Maira. Lindíssimo texto !

Anônimo disse...

Il y a des adultes. On souhaitait seulemente qu'ils tout seraient des enfants comme tu.

Anônimo disse...

obrigada, carlos =~

iza, eu entendi, obrigada, mas por favor use um idioma que não seja FEIO, PEDANTE E RESPONSÁVEL PELO PESSIMISMO INTELECTUAL OCIDENTAL.
grata.
=***

Anônimo disse...

hahahahahahaHAHAHAHAHA

é um idioma bom o suficiente pra vc?
=)

Nostromo disse...

O linguado é então como a escada de Wittgenstein. Você precisou da escada, mas agora precisa abandoná-la para atravessar a porta por onde ela não passa.
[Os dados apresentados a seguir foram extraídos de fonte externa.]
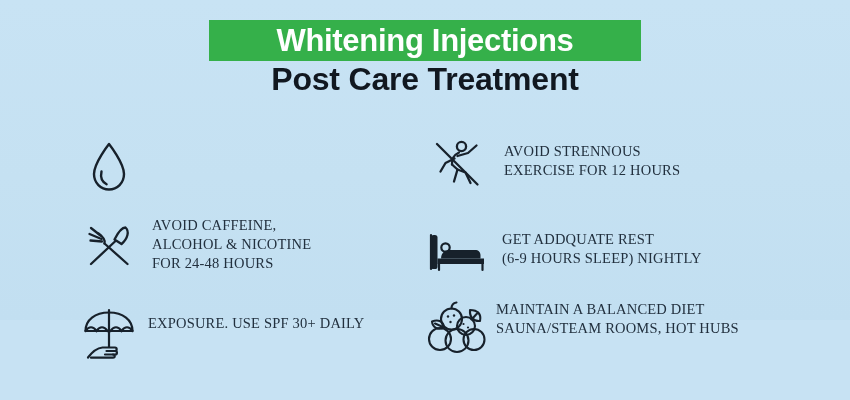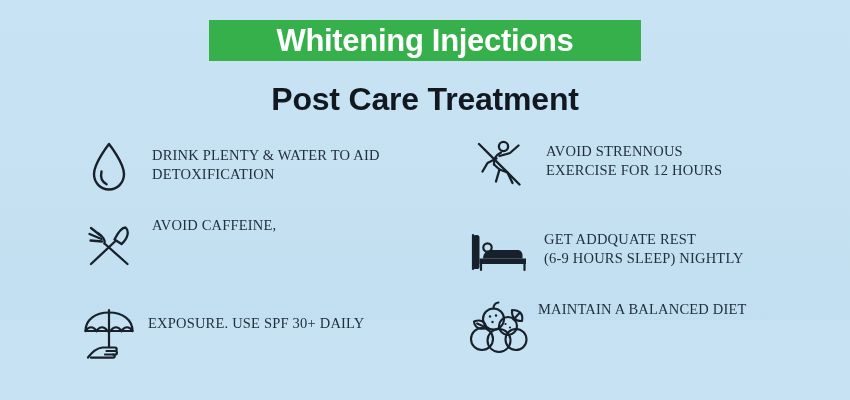--- a/index.html
+++ b/index.html
@@ -45,21 +45,21 @@
     font-family: "Liberation Sans", sans-serif;
     font-weight: bold;
     font-size: 31px;
     letter-spacing: -0.3px;
     line-height: 31px;
     white-space: nowrap;
   }
   .subtitle {
     position: absolute;
     left: 0;
-    top: 80px;
+    top: 60px;
     width: 850px;
     text-align: center;
     color: #111820;
     font-family: "Liberation Sans", sans-serif;
     font-weight: bold;
     font-size: 32px;
     letter-spacing: -0.2px;
     line-height: 38px;
     white-space: nowrap;
   }
@@ -72,21 +72,21 @@
     width: 850px;
     height: 266px;
   }
   .column {
     position: absolute;
     top: 0;
     width: 380px;
     height: 266px;
   }
   .column.left  { left: 78px; }
-  .column.right { left: 468px; }
+  .column.right { left: 426px; }
 
   .tip {
     position: absolute;
     left: 0;
     display: flex;
     align-items: flex-start;
     width: 380px;
   }
 
   
@@ -147,42 +147,40 @@
 
     <div class="column left">
 
       <div class="tip row1">
         <div class="tip-icon">
           <svg width="40" height="52" viewBox="0 0 40 52" fill="none" stroke="#17212b" stroke-width="2.4" stroke-linecap="round" stroke-linejoin="round">
             <path d="M20 3 C20 3 35 22 35 33 C35 41.8 28.3 48.5 20 48.5 C11.7 48.5 5 41.8 5 33 C5 22 20 3 20 3 Z"></path>
             <path d="M12.5 30.5 C11.2 36.5 13.2 41 17.6 43.2"></path>
           </svg>
         </div>
-        <div class="tip-text">
-          <span class="line">DRINK PLENTY &amp; WATER TO AID</span>
-          <span class="line">DETOXIFICATION</span>
-        </div>
       </div>
 
       <div class="tip row2">
         <div class="tip-icon">
           <svg width="48" height="48" viewBox="0 0 48 48" fill="none" stroke="#17212b" stroke-width="2.3" stroke-linecap="round" stroke-linejoin="round">
 
             <path d="M6 7 L15.5 14.5"></path>
             <path d="M4.5 13 L16.5 18"></path>
             <path d="M5.5 19.5 L17 20.5"></path>
             <path d="M13.5 12.5 C19 16.5 20.5 19.5 19.5 22.5"></path>
             <path d="M19.5 22.5 L42.5 43"></path>
 
             <path d="M40.5 6.5 C44.5 10 43 17.5 36.5 23 L29.5 18.5 C33 11.5 37 6.5 40.5 6.5 Z"></path>
             <path d="M30.5 20 L6 43"></path>
           </svg>
         </div>
         <div class="tip-text">
           <span class="line">AVOID CAFFEINE,</span>
+          <span class="line">ALCOHOL &amp; NICOTINE</span>
+          <span class="line">FOR 24-48 HOURS</span>
         </div>
       </div>
 
       <div class="tip row3">
         <div class="tip-icon">
           <svg width="54" height="52" viewBox="0 0 54 52" fill="none" stroke="#17212b" stroke-width="2.2" stroke-linecap="round" stroke-linejoin="round">
 
             <path d="M3.5 22 C3.5 11 13 3.5 27 3.5 C41 3.5 50.5 11 50.5 22 Z"></path>
 
             <path d="M3.5 22 C7 17 11 17 14.5 22"></path>
@@ -270,17 +268,18 @@
             <path d="M6 20.5 C12.5 18 17.5 20.5 18 26.5 C12 29.5 6.5 26.5 6 20.5 Z"></path>
             <path d="M9 22.5 L17 26"></path>
 
             <circle cx="14" cy="38" r="11"></circle>
             <circle cx="31" cy="39.5" r="11.5"></circle>
             <circle cx="48" cy="38.5" r="10.5"></circle>
           </svg>
         </div>
         <div class="tip-text">
           <span class="line">MAINTAIN A BALANCED DIET</span>
+          <span class="line">SAUNA/STEAM ROOMS, HOT HUBS</span>
         </div>
       </div>
     </div>
   </div>
 </div>
 
 </body></html>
Um dia, quando você voltar, depois de ir aonde tem ir, a escada estará à sua espera (se você não deixar que a roubem).
Aguardo ansiosamente lhe ver do outro lado da porta:)

Anônimo disse...

também aguardo ansiosa, e encantada =*

Nitram disse...

Belíssimo post, bravo!!! Vc devia publicar essas coisas :))
Só discordo quanto ao francês... não acho feio, nem tampouco responsável por qq coisa... mas um pouco pedante de fato, vá lá.
Ah, que pedante eu, enfiando o nariz em piadas internas alheias... rs.

Anônimo disse...

obrigada pelos comentários, pessoal =~

até o seu, nessa língua afetadinha, iza.

=*

Sandman of the Endless disse...

Rsss... Você é D+, Maíra... ;)))

Anônimo disse...

houveram?

Anônimo disse...

obrigada, correção feita!

não precisa postar correções como anônimo: não fico brava, mas agradecida.